24日(月)の上海総合指数は前日終値近辺で寄り付いた後、一旦売られる展開となりました。
ただ、後場後半から少し戻したことで終値は0.59%安の3982.65ポイントで引けています。
セクター別では貴金属、石炭、保険、銀行などが買われました。
一方、バイオ医薬、風力発電設備などが売られました。

24日(月)の創業板指数は3.21%安となりました。

24日(月)の上海50指数は0.44%安となりました。

上海総合指数は7月後半の値固めが終わると、7月30日の中央政治局会議、7月31日の“悪い結果となった7月の製造業PMI発表”などを経て、自律反発に転じていましたが、8月19日(水)に上海科創板に上場した大型株(宇樹科技)の影響で一旦売られると、その後下値を探るような展開となっています。
宇樹科技は上海科創板上場銘柄なので、上海総合指数に対して当日から組み込まれることになります。
だから、その影響はほとんどないと考えがちですが、そうではありません。
まず、人型ロボットとしてはA株初、知名度が高く、業界を代表する企業であるため、上場初日から231億6000万元の売買代金となりました。
市場外からそれらの資金が入ってくるということもありますが、大半は他の銘柄、特に成長株、ロボット関連株などを売って、資金を作って買いに入るという形になります。
この効果が大きく、A株市場全体で5000銘柄以上が下落し、100銘柄以上がストップ安となりました。
その分、宇樹科技の指数への影響が大きければ補えるのですが、この日の株価は初値1100元でストップ高水準で寄り付いたものの、終値は845元でした。

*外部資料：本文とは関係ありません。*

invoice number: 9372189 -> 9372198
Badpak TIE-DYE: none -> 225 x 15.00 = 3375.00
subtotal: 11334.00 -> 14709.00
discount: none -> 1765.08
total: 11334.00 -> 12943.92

発行価格(150.8元)との比較となるので、指数への貢献はもちろんプラスでしたが、それ以上に多くの銘柄が売られた効果(サイフォン効果:一部の銘柄やイベントが投資資金を強く吸い寄せ、他の銘柄から資金が抜ける現象)の方が大きかったということです。

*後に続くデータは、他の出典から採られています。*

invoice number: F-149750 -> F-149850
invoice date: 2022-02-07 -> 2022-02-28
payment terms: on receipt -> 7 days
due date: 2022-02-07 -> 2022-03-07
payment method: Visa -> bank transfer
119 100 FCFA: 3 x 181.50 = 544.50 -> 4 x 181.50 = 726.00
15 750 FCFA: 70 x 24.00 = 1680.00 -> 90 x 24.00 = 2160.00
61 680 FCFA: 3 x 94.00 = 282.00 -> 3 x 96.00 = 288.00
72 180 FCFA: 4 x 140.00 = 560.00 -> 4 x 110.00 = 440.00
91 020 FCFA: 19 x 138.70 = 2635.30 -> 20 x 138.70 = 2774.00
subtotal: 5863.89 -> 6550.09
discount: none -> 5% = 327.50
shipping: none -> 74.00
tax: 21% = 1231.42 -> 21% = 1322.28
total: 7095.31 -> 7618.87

今回の上場では発行株式数は発行済株式総数の10%ですが、更にその内の20%は戦略的機関投資家向けで、ロックアップ(売買制限)がかかっています。
流通株が少なく、引き受け幹事団が需給調整用の冷やし玉を用意するにも限界があり、初値は明らかに高すぎとなりました。
残念ながら、この少ない流通株で公募を行うといった上場スキームが公募株を手にできる一部の富裕層、機関投資家による「資本のゲーム」となっていて、経験の浅い零細個人投資家が高値をつかまされるといった現象が再現されたといった感もあります。

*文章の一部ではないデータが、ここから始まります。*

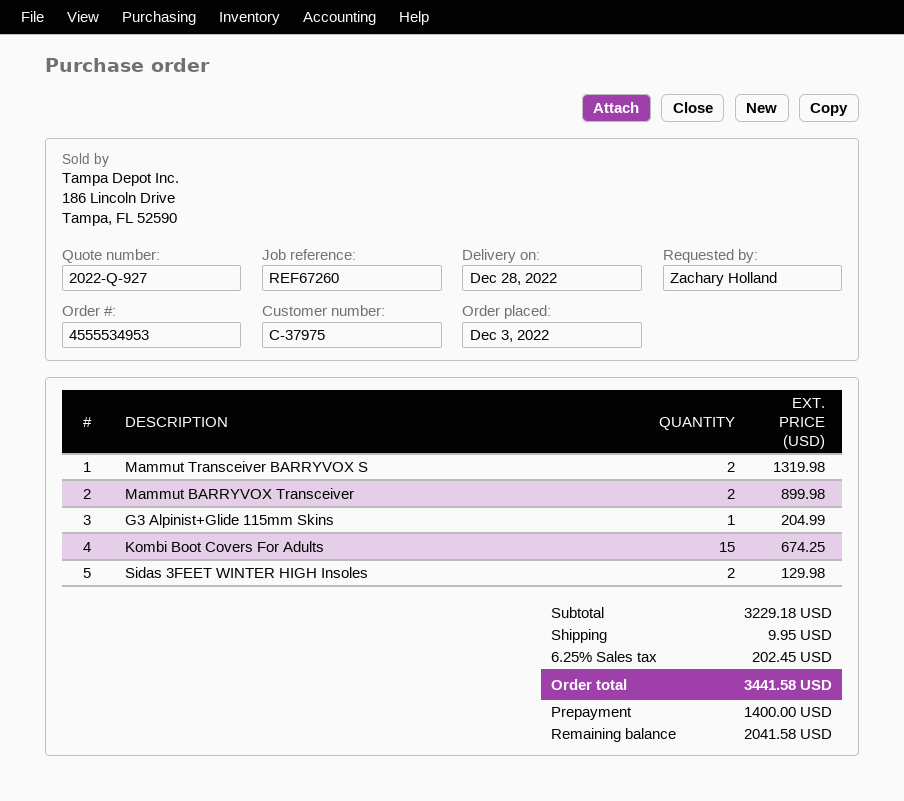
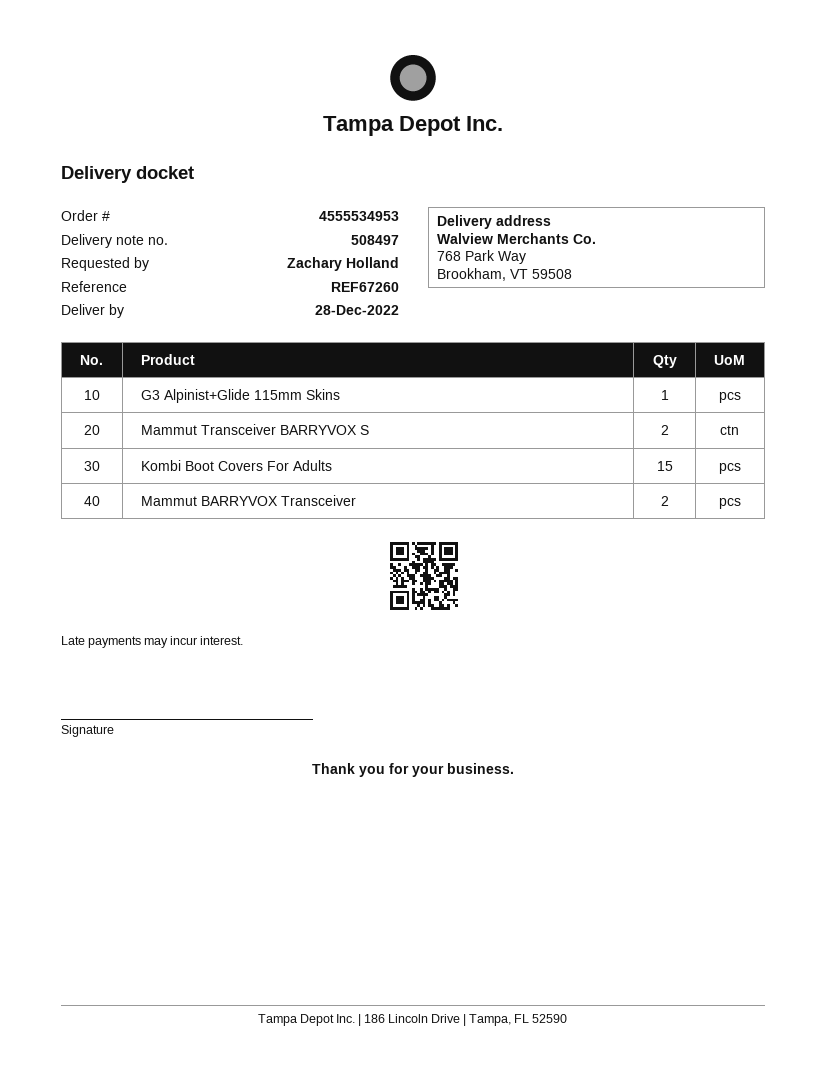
Sidas 3FEET WINTER HIGH Insoles: 2 -> none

上場初日は、発行価格に対して460.3%高で引けてはいるのですが、寄り付き天井で、寄り付きから見れば、23.2%下げています。
その後も下げ続けており、24日(月)の株価は10.31%安の603.08元で引けています。
超大型上場を前に証券会社の積極的なセールスもあり、ロボット、AI関連などを中心に株価は上昇していましたが、そうしたセクターへの材料出尽くしによる売りも出ており、足元のような調整局面となっています。
テクニカルに見れば、宇樹科技上場直前となる18日(火)の上海総合指数は底打ち後2週間ほど上昇トレンドを形成していましたが、75日移動平均線、200日移動平均線に頭を抑えられる形で、ここを超えて上昇するにはさらに大きなエネルギーが必要な局面でした。
そうした状況で宇樹科技の上場が一旦調整をもたらしたとも言えそうです。